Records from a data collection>
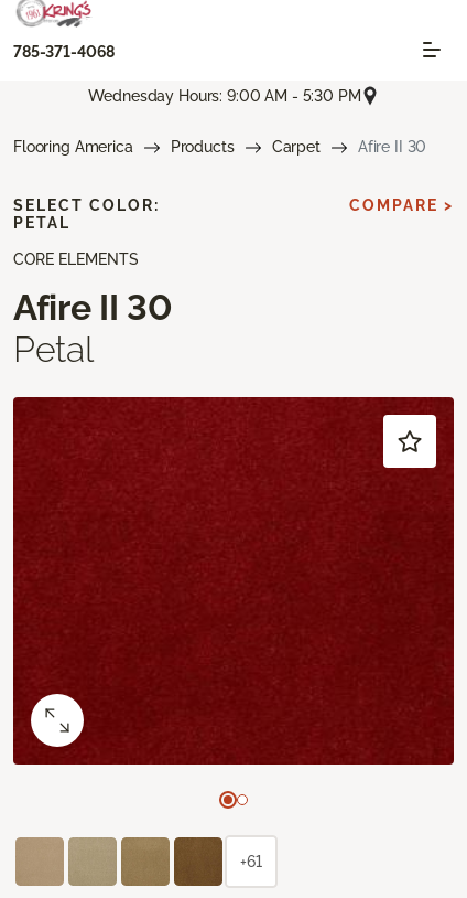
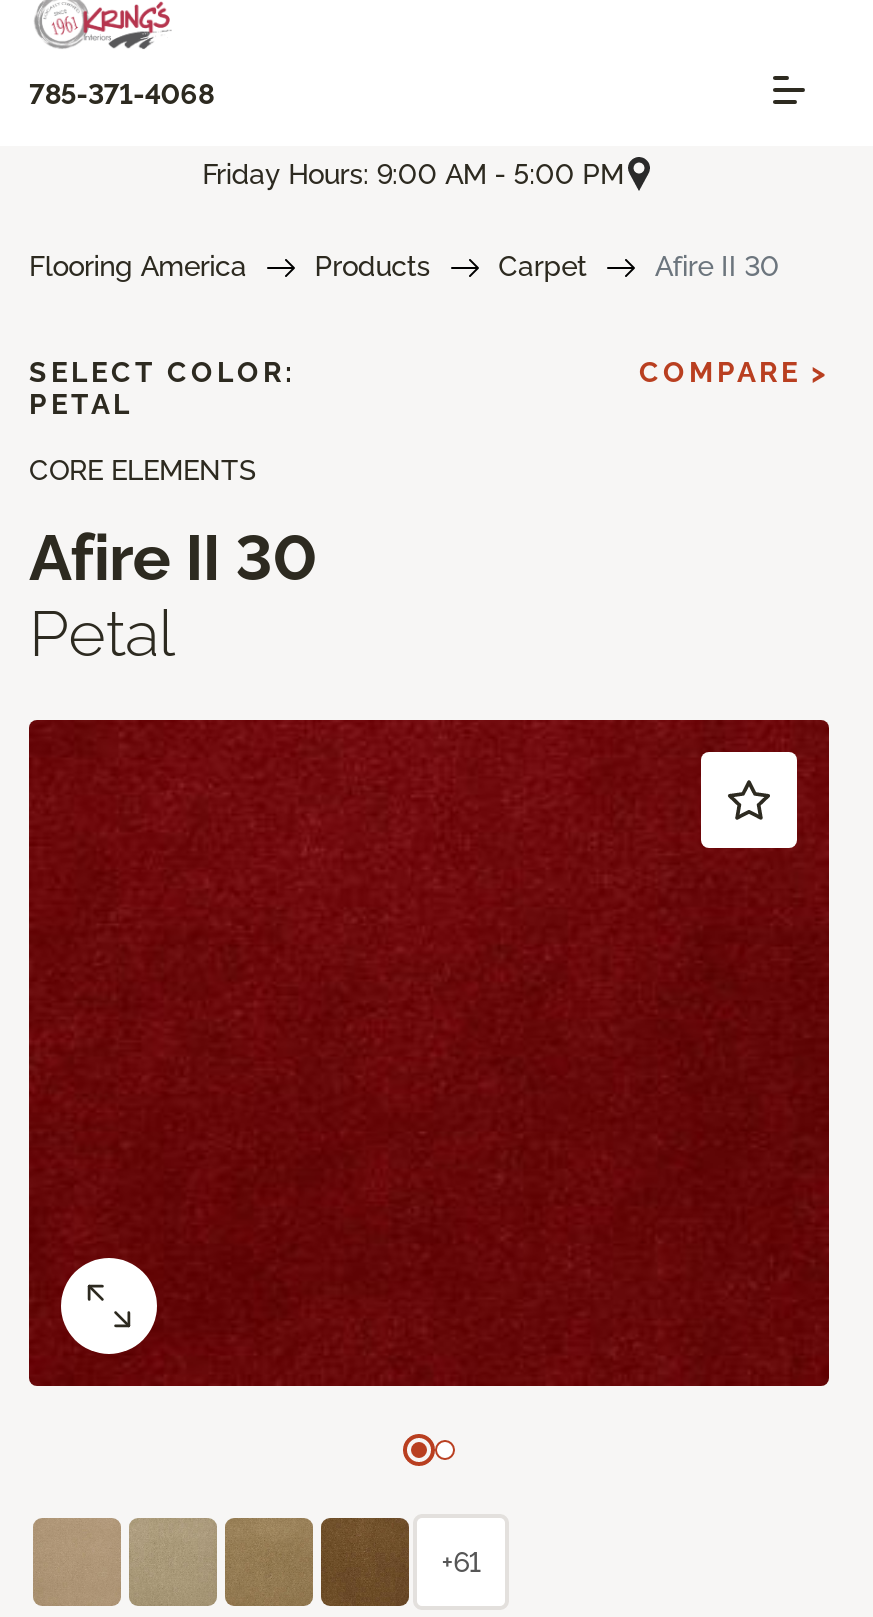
[89,87,361,104] Wednesday Hours: 9:00 AM - 5:30 PM -> [202,157,624,189] Friday Hours: 9:00 AM - 5:00 PM

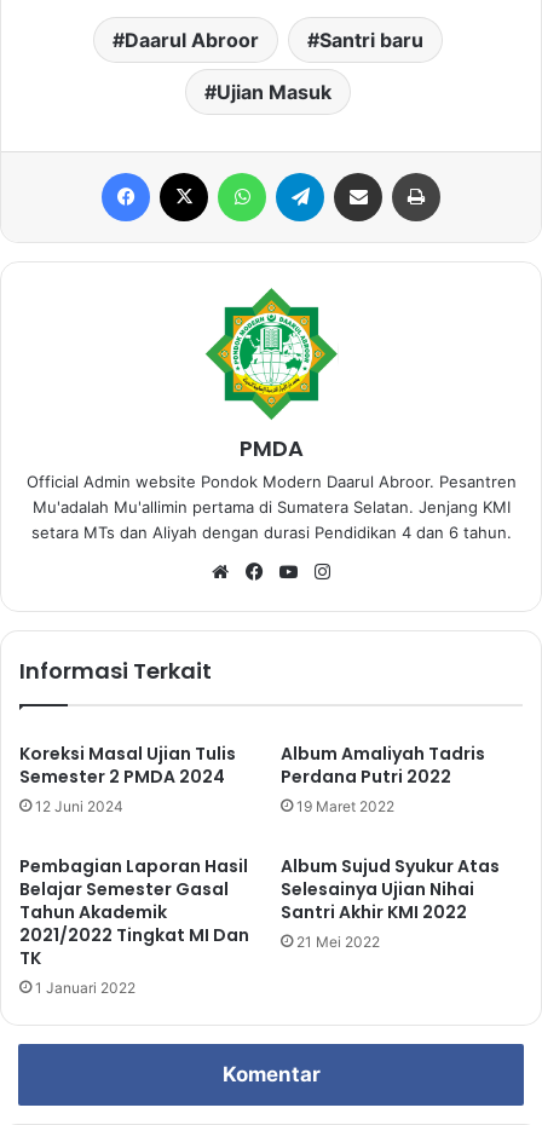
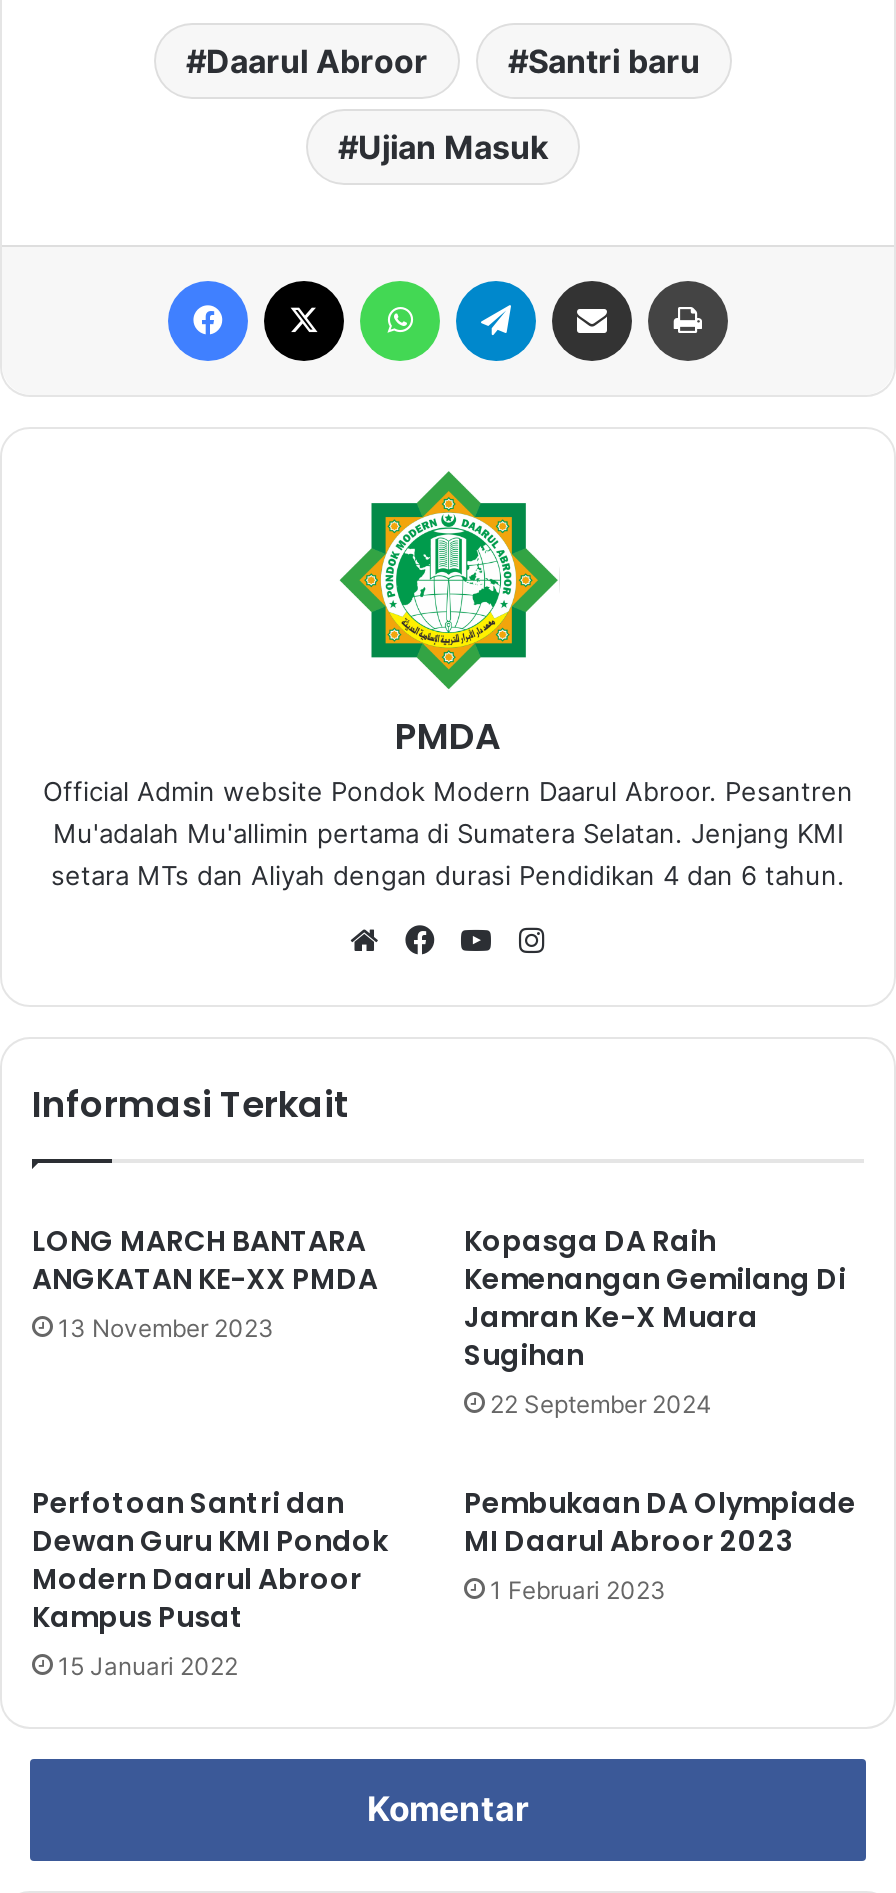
[19,742,236,815] Koreksi Masal Ujian Tulis | Semester 2 PMDA 2024 | 12 Juni 2024 -> [32,1221,378,1343] LONG MARCH BANTARA | ANGKATAN KE-XX PMDA | 13 November 2023
[281,742,485,815] Album Amaliyah Tadris | Perdana Putri 2022 | 19 Maret 2022 -> [464,1221,846,1419] Kopasga DA Raih | Kemenangan Gemilang Di | Jamran Ke-X Muara | Sugihan | 22 September 2024
[19,854,249,997] Pembagian Laporan Hasil | Belajar Semester Gasal | Tahun Akademik | 2021/2022 Tingkat MI Dan | TK | 1 Januari 2022 -> [32,1483,388,1681] Perfotoan Santri dan | Dewan Guru KMI Pondok | Modern Daarul Abroor | Kampus Pusat | 15 Januari 2022
[281,854,500,951] Album Sujud Syukur Atas | Selesainya Ujian Nihai | Santri Akhir KMI 2022 | 21 Mei 2022 -> [464,1483,856,1605] Pembukaan DA Olympiade | MI Daarul Abroor 2023 | 1 Februari 2023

Required action> Lines containing the word "Santri" are to be pulled from the records and copied.

Reply to the exercise>
[19,854,249,997] Pembagian Laporan Hasil | Belajar Semester Gasal | Tahun Akademik | 2021/2022 Tingkat MI Dan | TK | 1 Januari 2022 -> [32,1483,388,1681] Perfotoan Santri dan | Dewan Guru KMI Pondok | Modern Daarul Abroor | Kampus Pusat | 15 Januari 2022
[281,854,500,951] Album Sujud Syukur Atas | Selesainya Ujian Nihai | Santri Akhir KMI 2022 | 21 Mei 2022 -> [464,1483,856,1605] Pembukaan DA Olympiade | MI Daarul Abroor 2023 | 1 Februari 2023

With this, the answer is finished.